------ PROVIDED DATA

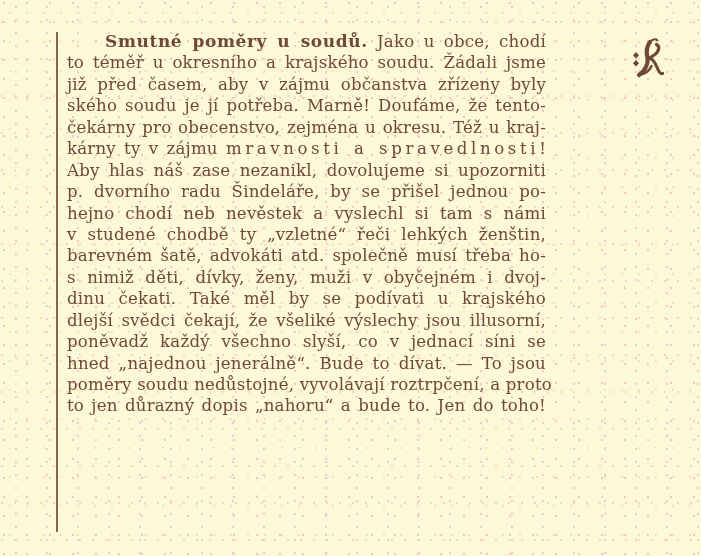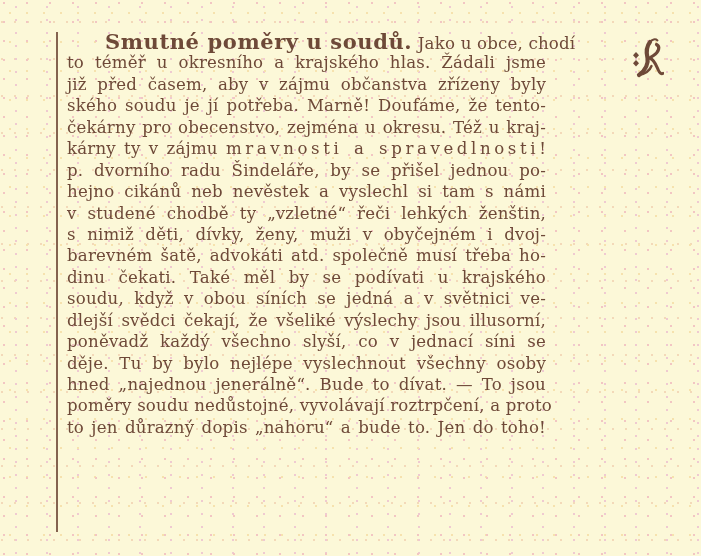"Smutné poměry u soudů." .b { font-size: 21px -> 17px }
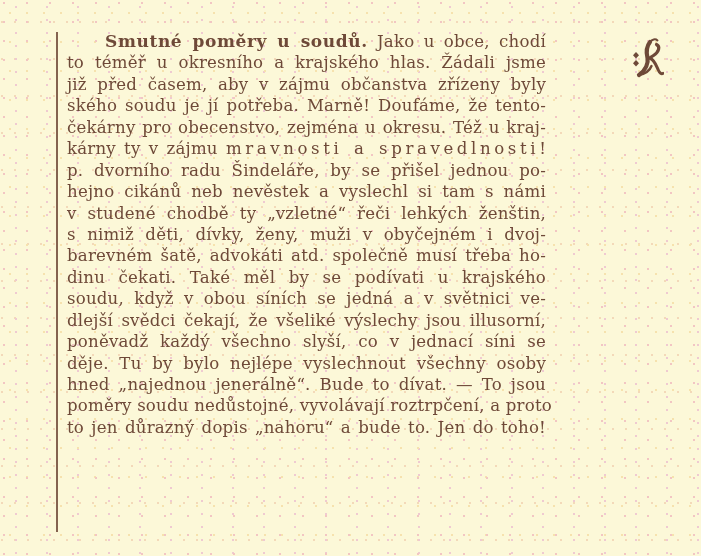"to téměř u okresního a" span { text: hlas -> soudu }
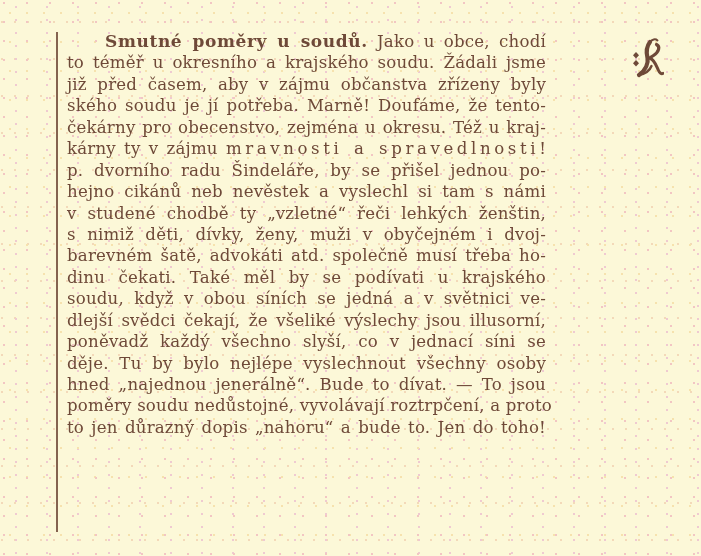"Aby hlas náš zase nezanikl," div.line { html: none -> <div><span>Aby hlas náš zase nezanikl, dovolujeme si upozorniti</span></div> }
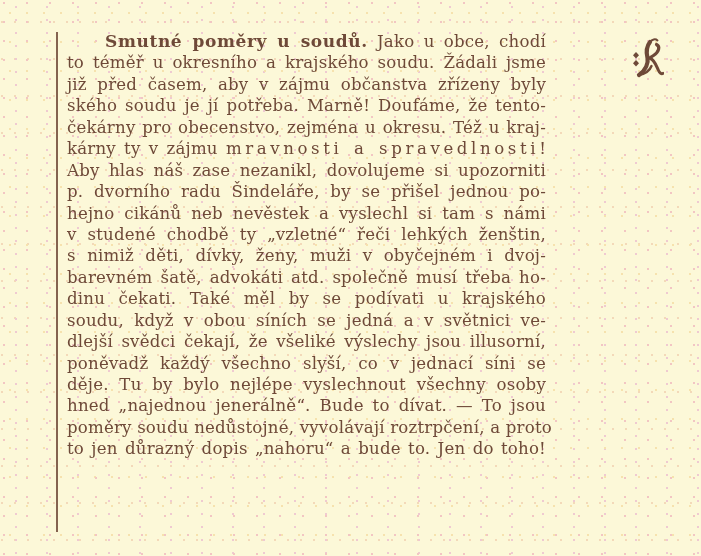"hejno cikánů neb nevěstek a" span { text: cikánů -> chodí }
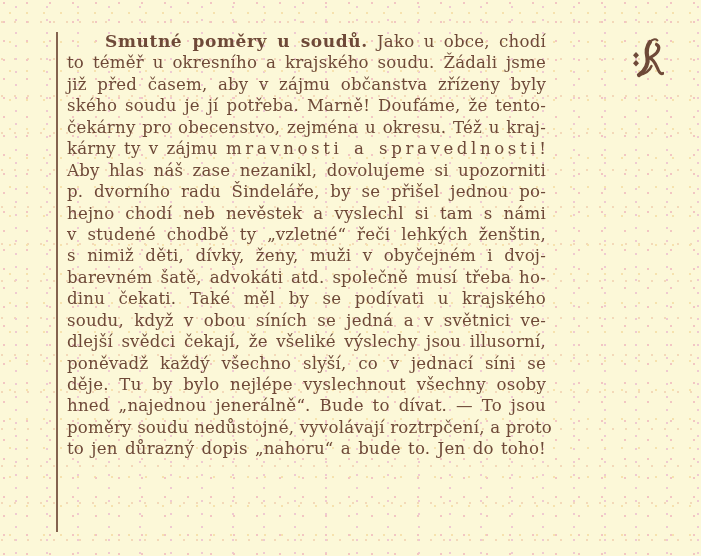"s nimiž děti, dívky, ženy," div.line { order: before "barevném šatě, advokáti atd. společně" -> after "barevném šatě, advokáti atd. společně" }
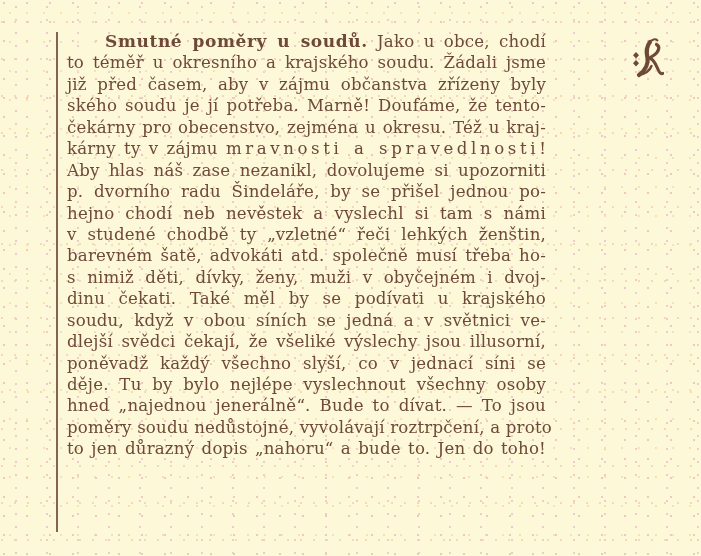"soudu, když v obou síních" div.line { html: <div><span>soudu, když v obou síních se jedná a v světnici ve-</span></div> -> none }
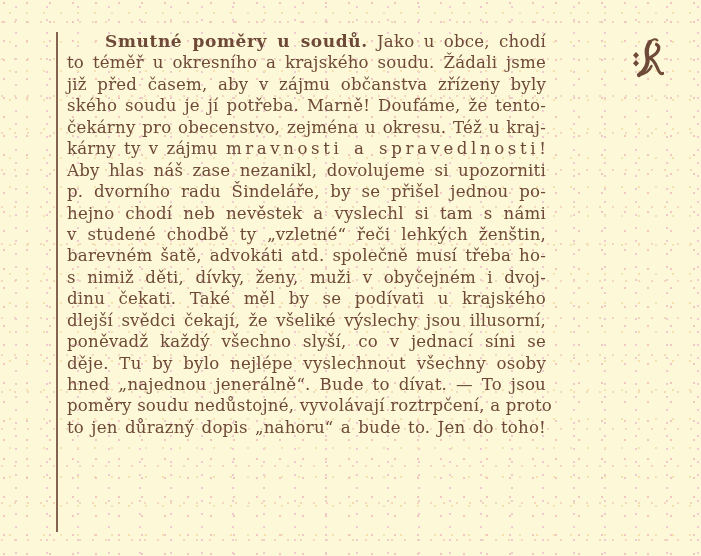"děje. Tu by bylo nejlépe" div.line { html: <div><span>děje. Tu by bylo nejlépe vyslechnout všechny osoby</span></div> -> none }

------------

Above this task is a listing with pictures in it. Retype only the lines from the one containing "html: none ->" through the one containing "html: <div><span>soudu, když", both included, and not the pictures.

"Aby hlas náš zase nezanikl," div.line { html: none -> <div><span>Aby hlas náš zase nezanikl, dovolujeme si upozorniti</span></div> }
"hejno cikánů neb nevěstek a" span { text: cikánů -> chodí }
"s nimiž děti, dívky, ženy," div.line { order: before "barevném šatě, advokáti atd. společně" -> after "barevném šatě, advokáti atd. společně" }
"soudu, když v obou síních" div.line { html: <div><span>soudu, když v obou síních se jedná a v světnici ve-</span></div> -> none }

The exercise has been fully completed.